(Version difference data)
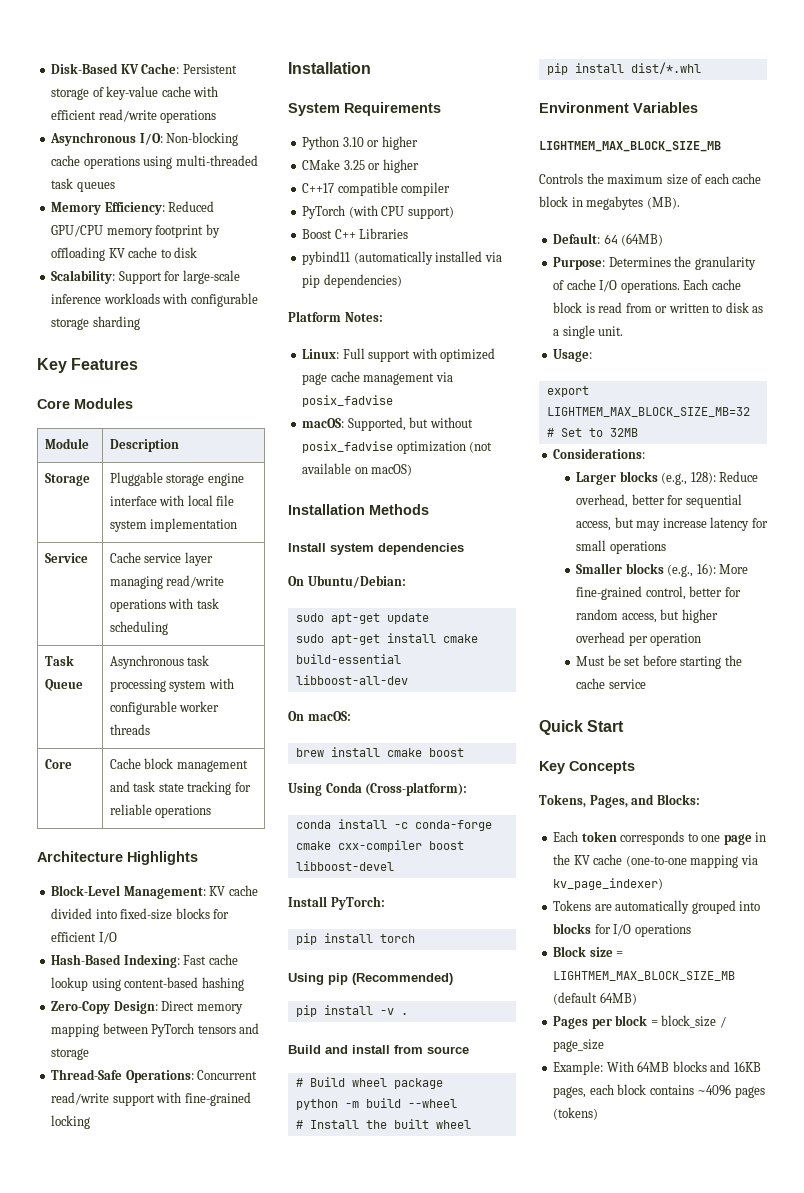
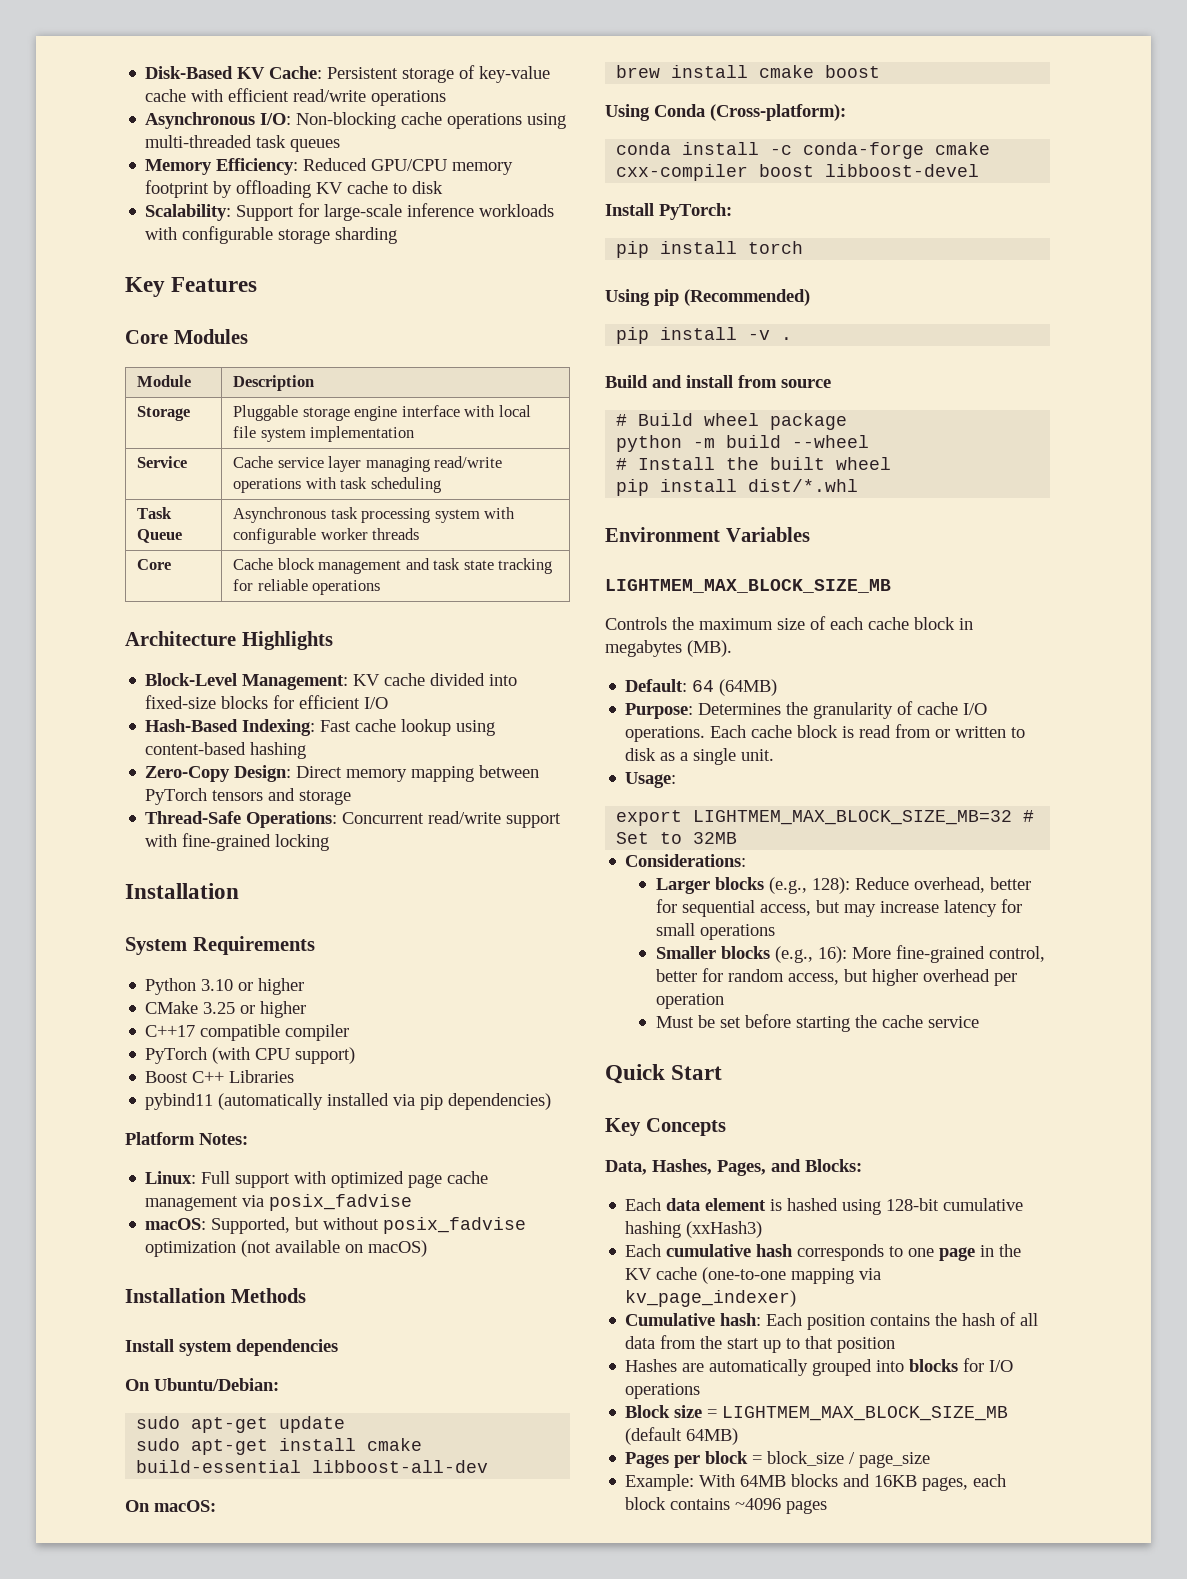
- Tokens, Pages, and Blocks:
+ Data, Hashes, Pages, and Blocks:
- Each token corresponds to one page in the KV cache (one-to-one mapping via kv_page_indexer)
+ Each data element is hashed using 128-bit cumulative hashing (xxHash3)
+ Each cumulative hash corresponds to one page in the KV cache (one-to-one mapping via kv_page_indexer)
- Tokens are automatically grouped into blocks for I/O operations
+ Cumulative hash: Each position contains the hash of all data from the start up to that position
+ Hashes are automatically grouped into blocks for I/O operations
- Example: With 64MB blocks and 16KB pages, each block contains ~4096 pages (tokens)
+ Example: With 64MB blocks and 16KB pages, each block contains ~4096 pages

▶ [Exercise aim] Report, for the data above, every line in which the string "into" appears.

▶ [Result for this exercise]
- Tokens are automatically grouped into blocks for I/O operations
+ Hashes are automatically grouped into blocks for I/O operations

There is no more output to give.